>>>

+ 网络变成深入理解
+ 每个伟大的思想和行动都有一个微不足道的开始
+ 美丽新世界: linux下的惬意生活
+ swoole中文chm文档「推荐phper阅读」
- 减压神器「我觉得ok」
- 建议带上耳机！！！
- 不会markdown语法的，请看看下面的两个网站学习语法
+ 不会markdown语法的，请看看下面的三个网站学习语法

<<<
>>>

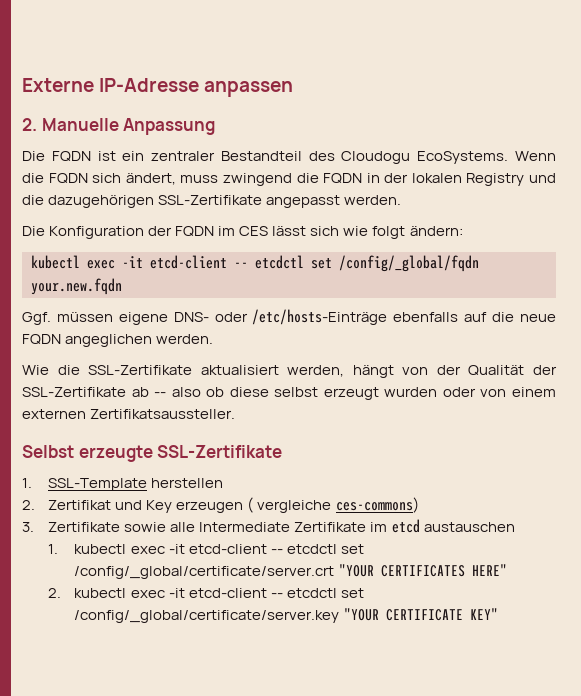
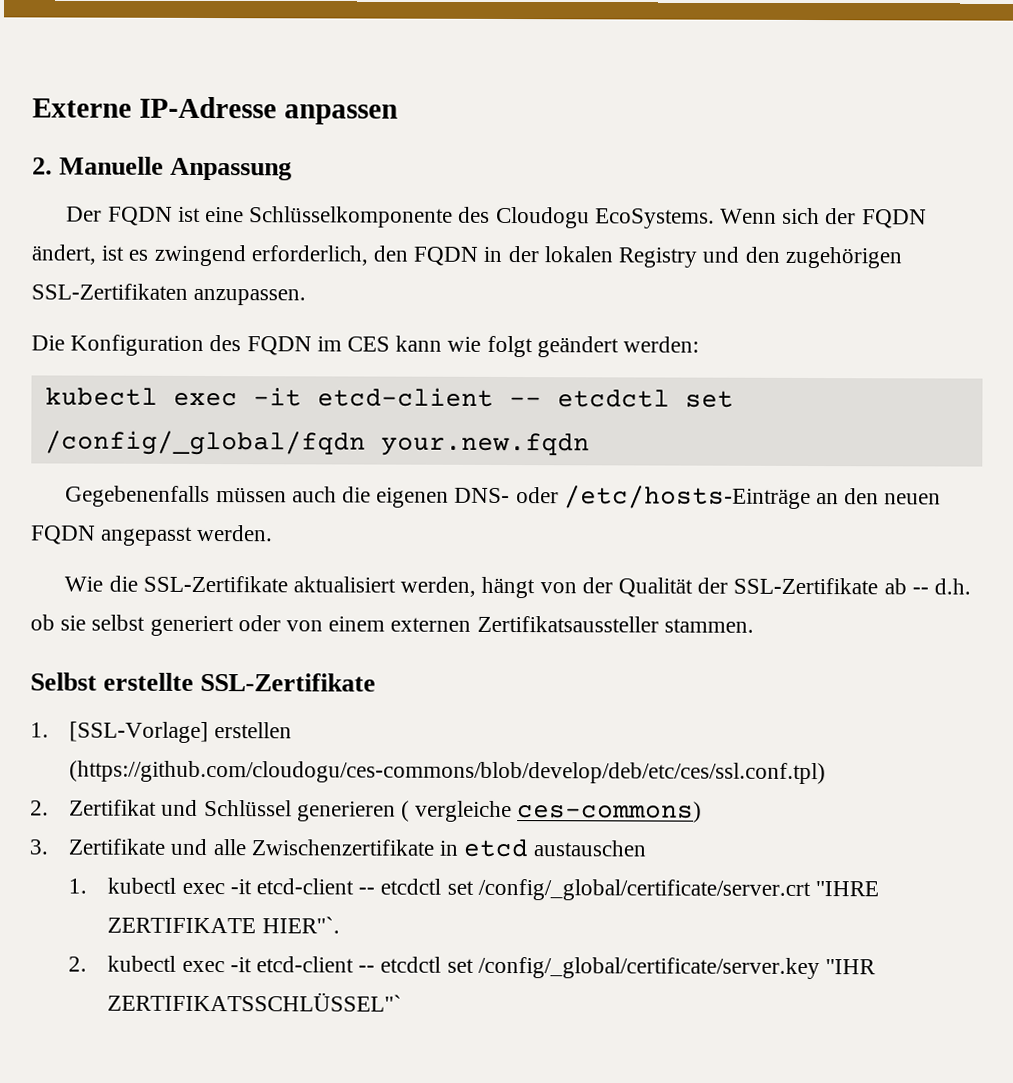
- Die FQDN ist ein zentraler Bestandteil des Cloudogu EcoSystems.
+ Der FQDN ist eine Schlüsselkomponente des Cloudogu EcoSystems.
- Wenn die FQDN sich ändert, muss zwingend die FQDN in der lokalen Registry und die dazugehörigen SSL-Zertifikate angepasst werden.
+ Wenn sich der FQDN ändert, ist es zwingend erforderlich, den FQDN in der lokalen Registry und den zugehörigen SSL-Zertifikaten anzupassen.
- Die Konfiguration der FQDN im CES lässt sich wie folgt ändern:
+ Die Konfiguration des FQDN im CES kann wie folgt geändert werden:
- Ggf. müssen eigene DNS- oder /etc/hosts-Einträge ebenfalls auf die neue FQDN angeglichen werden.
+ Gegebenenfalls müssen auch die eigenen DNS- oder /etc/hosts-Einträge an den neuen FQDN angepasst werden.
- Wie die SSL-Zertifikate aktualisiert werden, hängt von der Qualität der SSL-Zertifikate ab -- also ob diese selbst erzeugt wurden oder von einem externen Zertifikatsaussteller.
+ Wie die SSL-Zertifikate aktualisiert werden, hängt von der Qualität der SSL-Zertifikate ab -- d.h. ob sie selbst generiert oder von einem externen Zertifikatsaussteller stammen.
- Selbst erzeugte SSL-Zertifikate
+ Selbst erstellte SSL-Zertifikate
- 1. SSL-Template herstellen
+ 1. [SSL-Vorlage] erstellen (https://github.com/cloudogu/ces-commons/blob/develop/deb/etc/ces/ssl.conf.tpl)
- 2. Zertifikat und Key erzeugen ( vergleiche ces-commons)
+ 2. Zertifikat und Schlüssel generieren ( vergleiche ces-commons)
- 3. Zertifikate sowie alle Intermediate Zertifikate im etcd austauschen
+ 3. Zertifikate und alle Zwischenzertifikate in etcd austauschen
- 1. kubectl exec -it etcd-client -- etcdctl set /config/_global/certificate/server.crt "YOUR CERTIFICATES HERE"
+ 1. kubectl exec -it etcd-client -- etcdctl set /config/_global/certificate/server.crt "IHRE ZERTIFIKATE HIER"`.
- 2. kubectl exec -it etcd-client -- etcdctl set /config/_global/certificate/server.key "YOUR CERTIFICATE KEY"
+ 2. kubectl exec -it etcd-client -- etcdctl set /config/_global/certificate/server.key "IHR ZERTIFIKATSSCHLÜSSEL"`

<<<

Set down, unchanged, only those lines above that fall between the line with "- Selbst erzeugte SSL-Zertifikate" and the line with "in etcd austauschen", the two end lines included.

- Selbst erzeugte SSL-Zertifikate
+ Selbst erstellte SSL-Zertifikate
- 1. SSL-Template herstellen
+ 1. [SSL-Vorlage] erstellen (https://github.com/cloudogu/ces-commons/blob/develop/deb/etc/ces/ssl.conf.tpl)
- 2. Zertifikat und Key erzeugen ( vergleiche ces-commons)
+ 2. Zertifikat und Schlüssel generieren ( vergleiche ces-commons)
- 3. Zertifikate sowie alle Intermediate Zertifikate im etcd austauschen
+ 3. Zertifikate und alle Zwischenzertifikate in etcd austauschen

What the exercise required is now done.